I believe in what I believe and I believe it can be found in the God of the Old and New Testament because no other religion is so heavily supported by historical facts and no other religion has impacted my life in such real ways. I see God working in my life and I see how God worked in other people’s lives through the Bible and through their own personal testimonies. The places/events the Bible talks about are real; Christ was really crucified. Eyewitnesses saw it and made records of it. And they saw him rise as well.
Religions make their own beliefs and assumptions from the truth. Atheists seem to ignore certain bits history and mathematical fact. The Jewish refuse to see Jesus as nothing more than a teacher. Mormons and Muslims recognize Jesus’ existence, but choose to focus their beliefs elsewhere. Even some Christian religions emphasize certain ideas or practices over others. But people can be fickle. They can change their minds, their beliefs to custom-fit their lives comfortably. God’s not fickle and His Word is never changing. God did not come to earth to create another religion, but to bridge the gap created by our sin – it’s all our doing that created all of this religiosity and rules. What’s important is not to build our own belief system, but to seek the truth because there’s so much to it than getting a sense of purpose or security – you’ll get that, of course, but also so much more.
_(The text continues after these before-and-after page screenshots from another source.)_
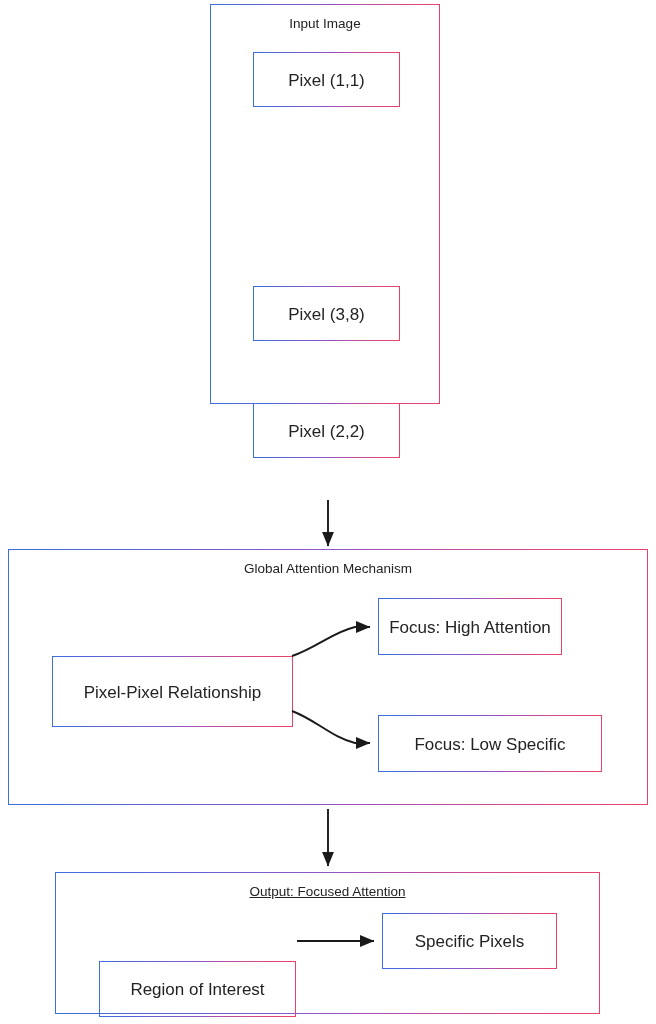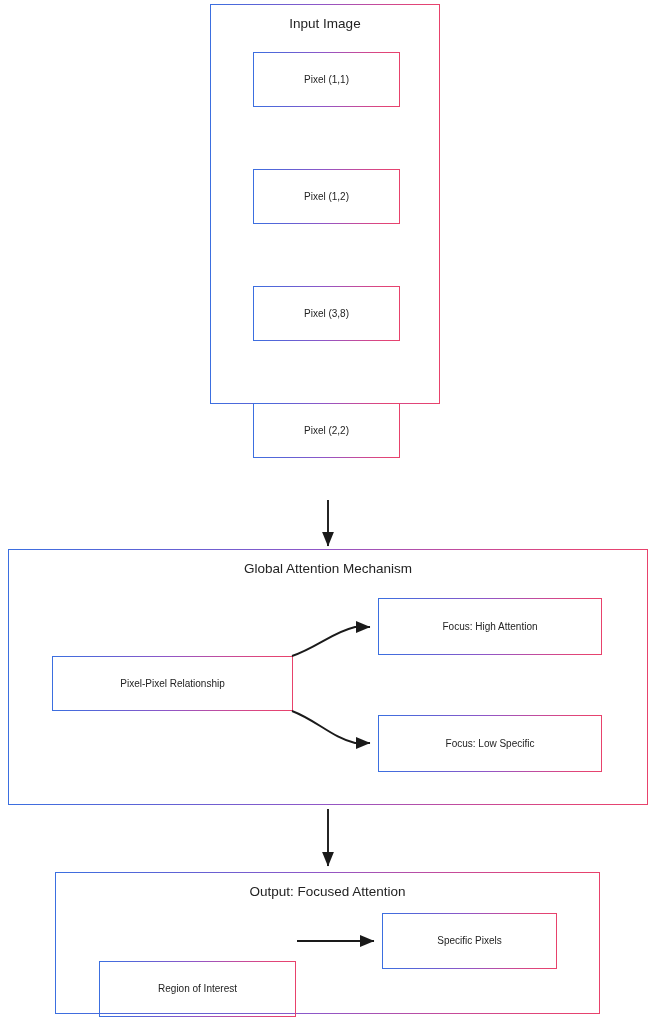--- a/index.html
+++ b/index.html
@@ -47,68 +47,65 @@
     line-height: 1;
     white-space: nowrap;
   }
   .leaf-text {
     position: absolute;
     left: 0; right: 0;
     top: 50%;
     transform: translateY(-50%);
     text-align: center;
     color: #232323;
-    font-size: 10px;
+    font-size: 17px;
     line-height: 1;
     white-space: nowrap;
   }
 </style>
 </head>
 <body>
 
 <div id="diagram-root">
 
   <div class="node grad-border" style="left:210px; top:4px; width:230px; height:400px;">
     <div class="container-title" style="top:12px;">Input Image</div>
   </div>
 
   <div class="node grad-border" style="left:253px; top:52px; width:147px; height:55px;">
     <div class="leaf-text">Pixel (1,1)</div>
   </div>
 
-  <div class="node grad-border" style="left:253px; top:169px; width:147px; height:55px;">
-    <div class="leaf-text">Pixel (1,2)</div>
-  </div>
 
   <div class="node grad-border" style="left:253px; top:286px; width:147px; height:55px;">
     <div class="leaf-text">Pixel (3,8)</div>
   </div>
 
   <div class="node grad-border" style="left:253px; top:403px; width:147px; height:55px;">
     <div class="leaf-text">Pixel (2,2)</div>
   </div>
 
   <div class="node grad-border" style="left:8px; top:549px; width:640px; height:256px;">
     <div class="container-title" style="top:12px;">Global Attention Mechanism</div>
   </div>
 
-  <div class="node grad-border" style="left:52px; top:656px; width:241px; height:55px;">
+  <div class="node grad-border" style="left:52px; top:656px; width:241px; height:71px;">
     <div class="leaf-text">Pixel-Pixel Relationship</div>
   </div>
 
-  <div class="node grad-border" style="left:378px; top:598px; width:224px; height:57px;">
+  <div class="node grad-border" style="left:378px; top:598px; width:184px; height:57px;">
     <div class="leaf-text">Focus: High Attention</div>
   </div>
 
   <div class="node grad-border" style="left:378px; top:715px; width:224px; height:57px;">
     <div class="leaf-text">Focus: Low Specific</div>
   </div>
 
   <div class="node grad-border" style="left:55px; top:872px; width:545px; height:142px;">
-    <div class="container-title" style="top:12px;">Output: Focused Attention</div>
+    <div class="container-title" style="top:12px;text-decoration:underline;">Output: Focused Attention</div>
   </div>
 
   <div class="node grad-border" style="left:99px; top:913px; width:197px; height:56px;margin-top:48px;">
     <div class="leaf-text">Region of Interest</div>
   </div>
 
   <div class="node grad-border" style="left:382px; top:913px; width:175px; height:56px;border-radius:9px;">
     <div class="leaf-text">Specific Pixels</div>
   </div>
If you feel ill about ‘religion,’ you have a right to be. There is no truth in religious customs or practices. Idols and rituals hold no true power. And if we try to do things solely on our power, we will fail. Maybe you feel like you've searched you're soul, and that in your mind you're satisfied with your conclusions. But I say never close your mind. This is not something to be lazy about or blind to. Do not rest on your laurels and your current beliefs and/or disbeliefs – just because it may have worked in the past, it does not mean it will sustain in every case you come across. I have my own conclusions, but I will never stop seeking and I will never stop learning… not if I can help it. All I’m asking you is to do the same. Never turn the focus on yourself; always looks at the bigger picture. Never stop learning; never be satisfied with what you know. As long as you are alive, you are not done living yet – you have a responsibility to seek the truth. In the meantime try to at least ask yourself these questions: Is your version of the truth actually true if you’re not seeing the whole picture? Is a life lived not knowing the whole truth a life worth living? Is it worth searching a lifetime if you possibly have an eternity to gain?